How do I use them?
I have a site that I've grabbed all the URLs for pages that contain videos (but there's no meta data on the pages, hence not using a URL service). There's 18 in total (and there could be more or less).
At present, I'm doing the below, which basically does each channel in turn, getting the title, url for the page the channel video is on, then requests that URL and finds the HLS file. These three values are then stored in an array called CHANNEL_LIST.
This is really really slow, and I'd like to do some of the requests in parallel.
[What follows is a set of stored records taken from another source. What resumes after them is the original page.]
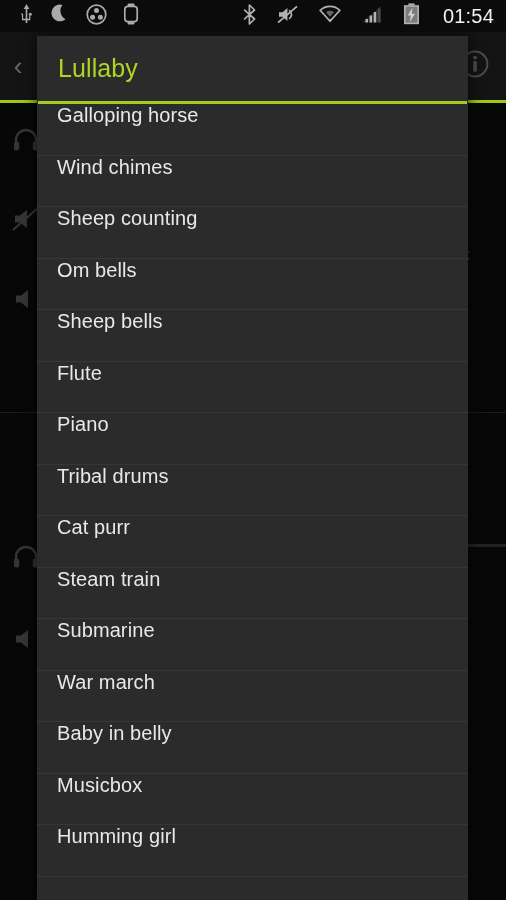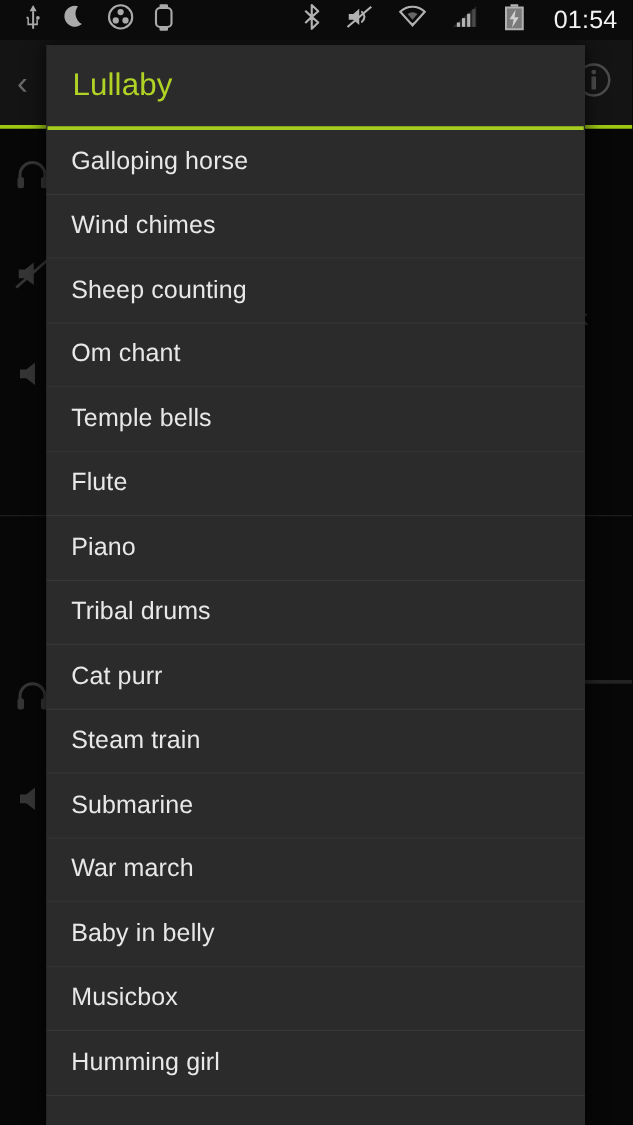"Galloping horse" .list-item { align-items: center -> none }
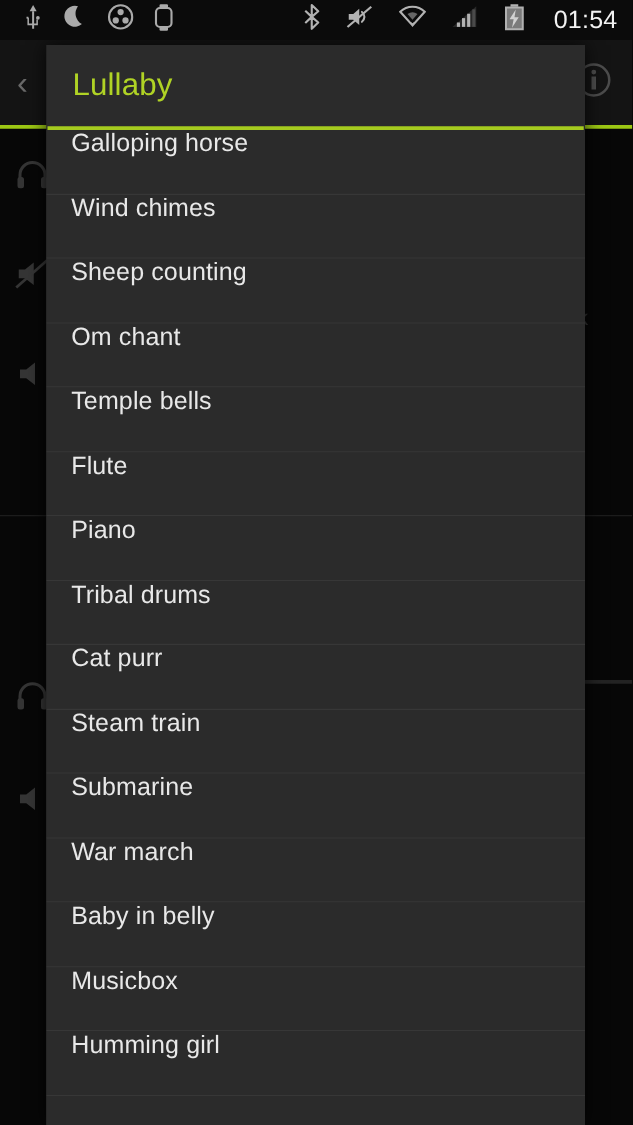"Om chant" span.list-item-label { text: chant -> bells }
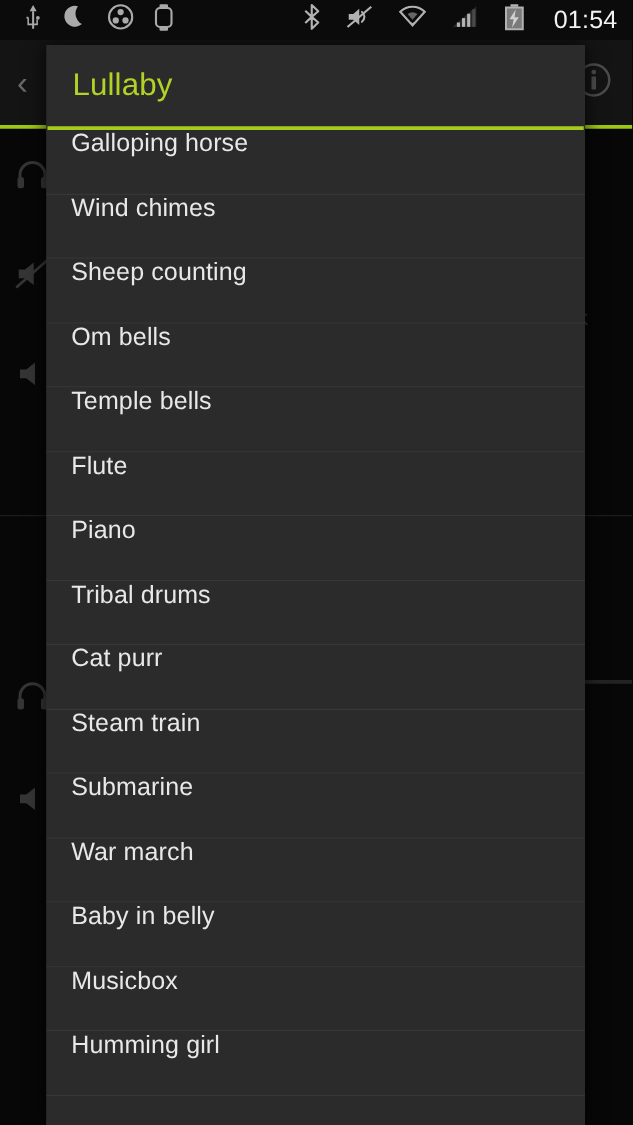"Temple bells" span.list-item-label { text: Temple -> Sheep }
################################################################################
# Gets a list of channels to iterate over
################################################################################
def GetChannelList():
# Check to see if CHANNEL_LIST is already populated, if yes return it, if
# no construct it.
if CHANNEL_LIST:
return CHANNEL_LIST
else:
# Construct CHANNEL_LIST_URL and grab HTML
CHANNEL_LIST_URL = URL_BASE + URL_MEMBERS + URL_CHANNELMENU
CHANNEL_LIST_SOURCE = HTML.ElementFromURL(CHANNEL_LIST_URL)
# Find the channel links in the HTML source with xPath
CHANNELS = CHANNEL_LIST_SOURCE.xpath("//p/a")
# Remove the last link from the CHANNELS list (the 'Return
# to desktop version' links)
CHANNELS.pop()
# Add each channel to CHANNEL_LIST
for CHANNEL in CHANNELS:
# Grab the link text and convert from list to string
# N.B. xpath ALWAYS returns a list
CHANNEL_TITLE = "".join(CHANNEL.xpath(".//text()"))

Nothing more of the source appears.